La realidad es que los elegidos, que irán a una segunda vuelta del 5 de junio venidero, son estos dos candidatos, dejando a los peruanos ante una disyuntiva perversa de alto riesgo para el futuro del país. Por una parte, un populista indigenista, ex militar de izquierda, admirador de Hugo Chávez, con todo lo que esto significa e implica, y la hija de un ex presidente golpista, cuya mayor aspiración no es el bien de la nación, sino liberar a su padre de la prisión. La máxima de Maquiavelo: divide y reinarás, resultó aquí evidente.

Incapaces de pactar un acuerdo o dar un paso al costado, los candidatos peruanos de centroderecha le regalaron la elección a quienes ahora van al balotaje.
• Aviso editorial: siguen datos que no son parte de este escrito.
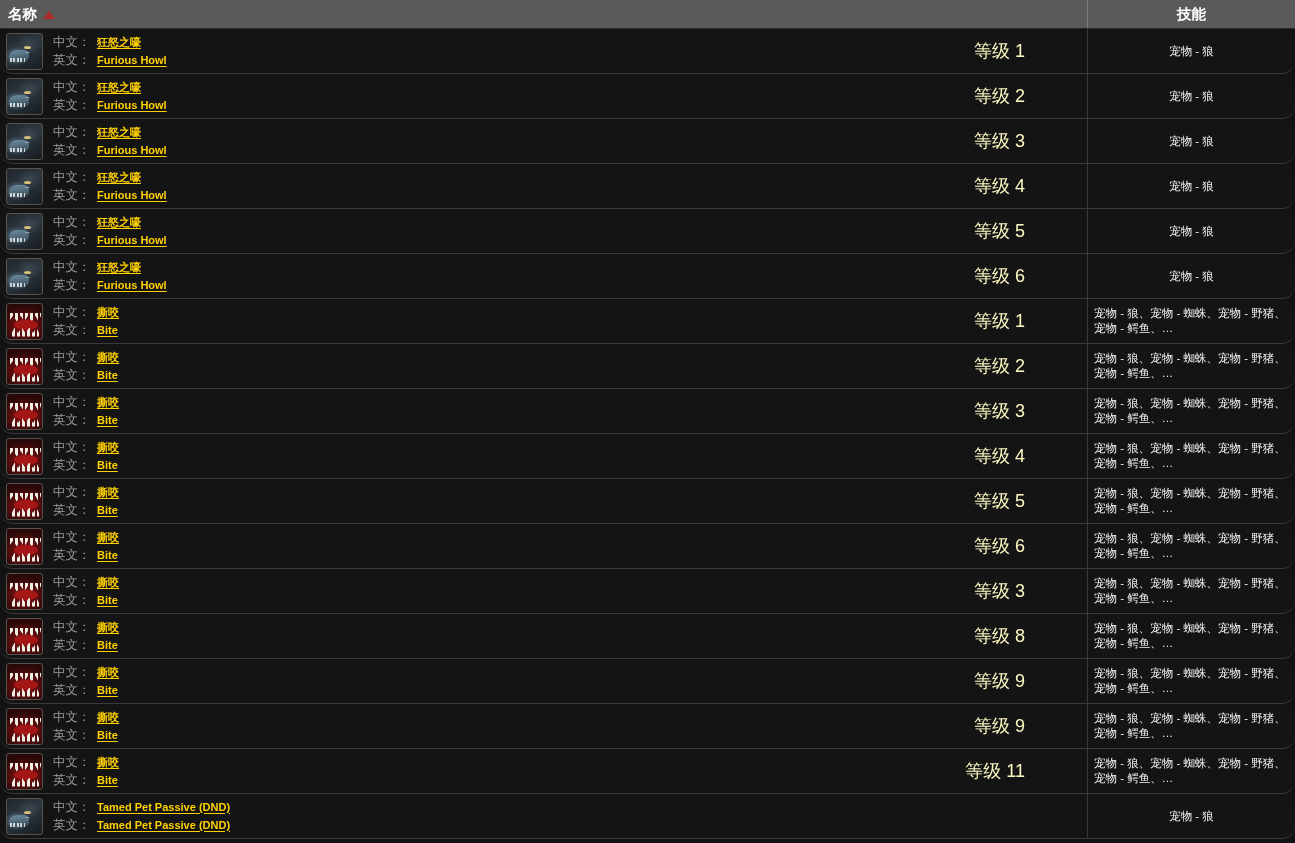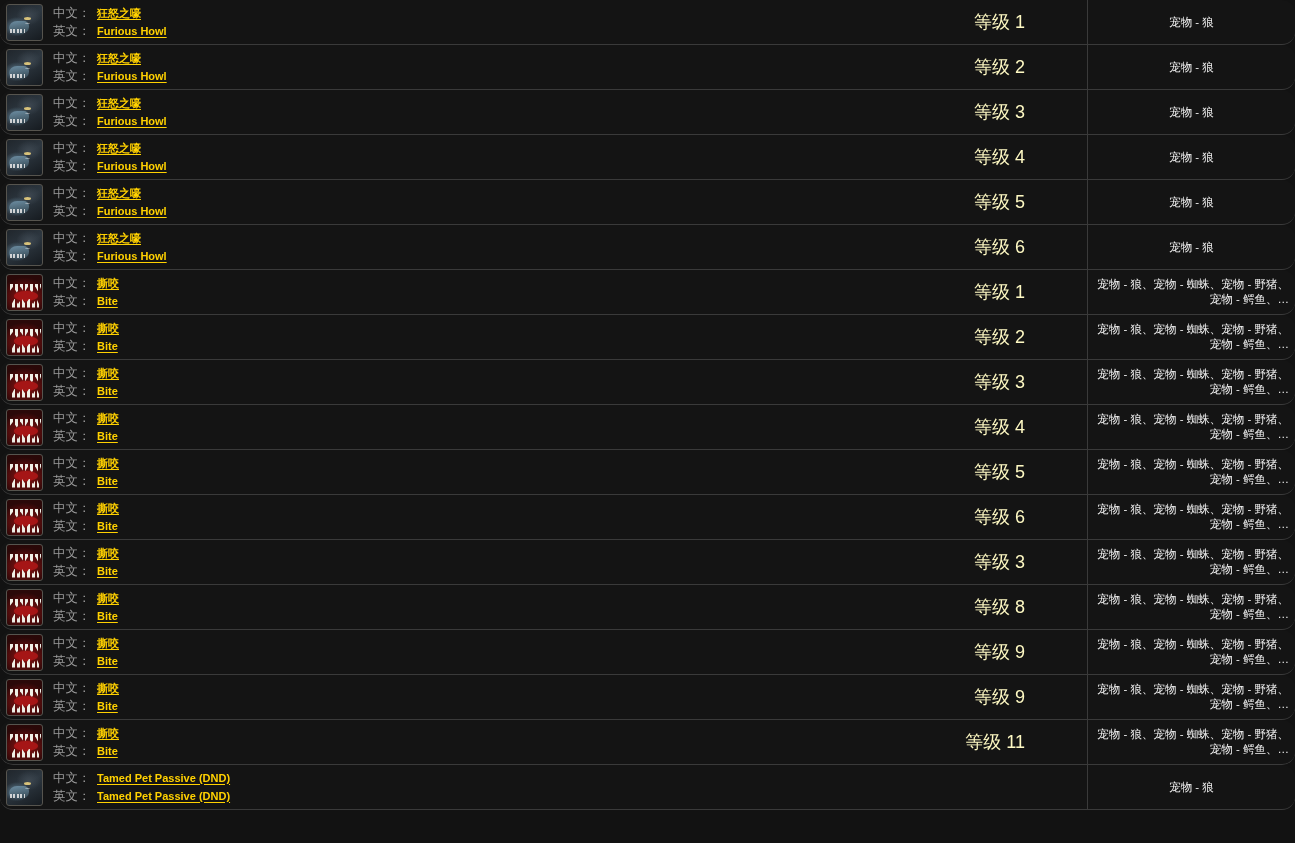"名称" div.thead { html: none -> <div> <div> <span>名称</span> <span></span> </div> <div> <span>技能</span> </div> </div> }
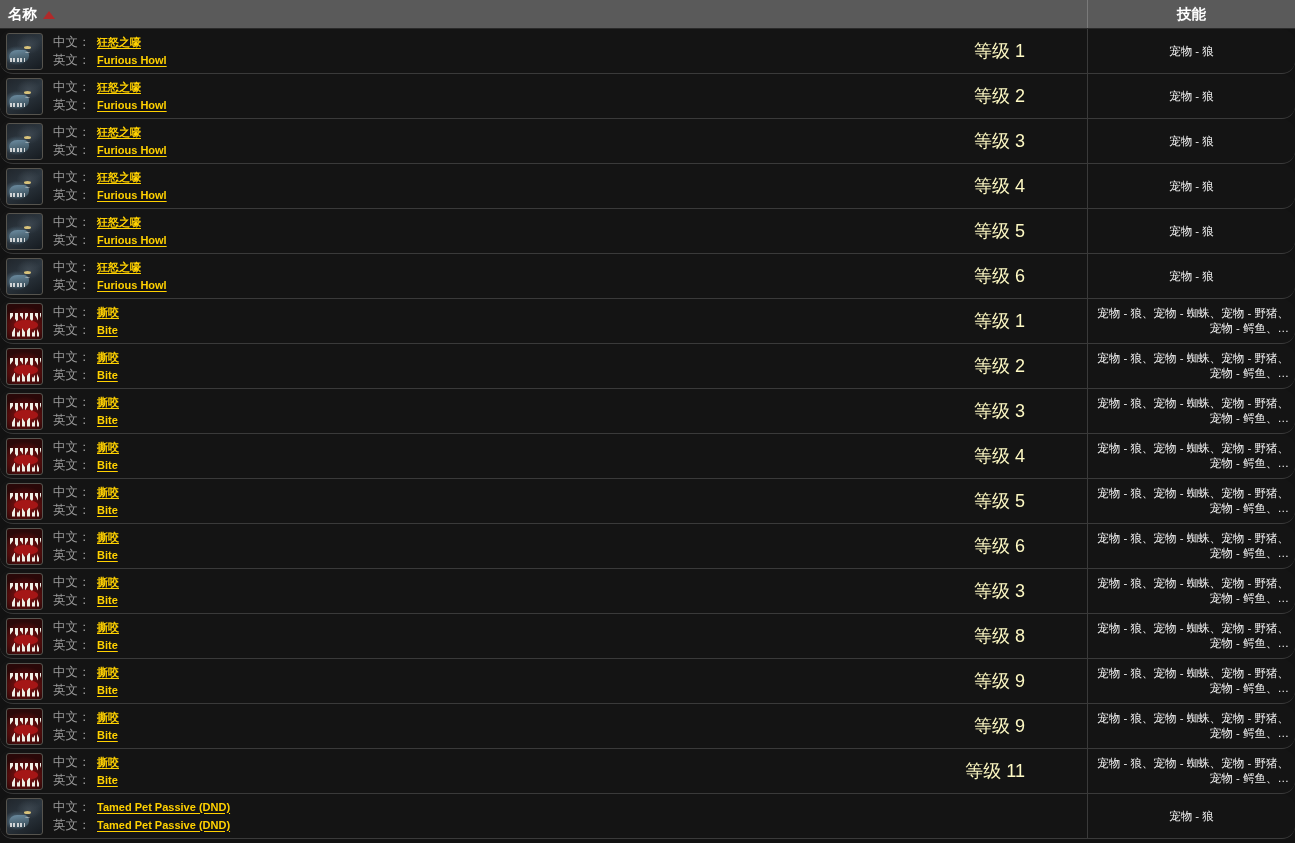"宠物 - 狼" .cell-skill { text-align: right -> left }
La división de las fuerzas democráticas del ex presidente Alejandro Toledo, el ex ministro de Economía, Pedro Pablo Kuczynski y el ex alcalde de Lima Luis Castañeda, en tres candidaturas resultó fatídica para las aspiraciones de la mitad del país que ellas representaban. Pero el análisis de fondo es que la otra mitad de peruanos, la única que estará representada en el balotaje profesa un desapego por el sistema democrático y el modelo económico.

Humala obtuvo el voto de quienes se sienten marginados de un modelo económico exitoso, pero con cuentas pendientes en la inclusión social; el voto de quienes denuncian que en un país cuyo PBI crece a niveles chinos, en un promedio del 5% anual en la última década, el nivel de pobreza aún alcanza al 34,8% de la población; es decir, 10 millones de peruanos. Pero a Humala le temen los inversores, empresarios y la clase alta, que creen que un gobierno suyo cambiaría el rumbo de la economía. Keiko es resistida en la clase media por la gestión corrupta y de violación de los derechos humanos del gobierno de su padre entre 1990 y 2000. Esta es la segunda vez en pocos años que las urnas ubican a Perú frente al abismo. Las dos coinciden con el fin de un mandato de Alan García.

Hoy, al fin de su segundo ejercicio del poder, deja a un país sumido en la incertidumbre respecto a si el futuro será traducido en esperanzas o si le espera a Perú un nuevo Chávez.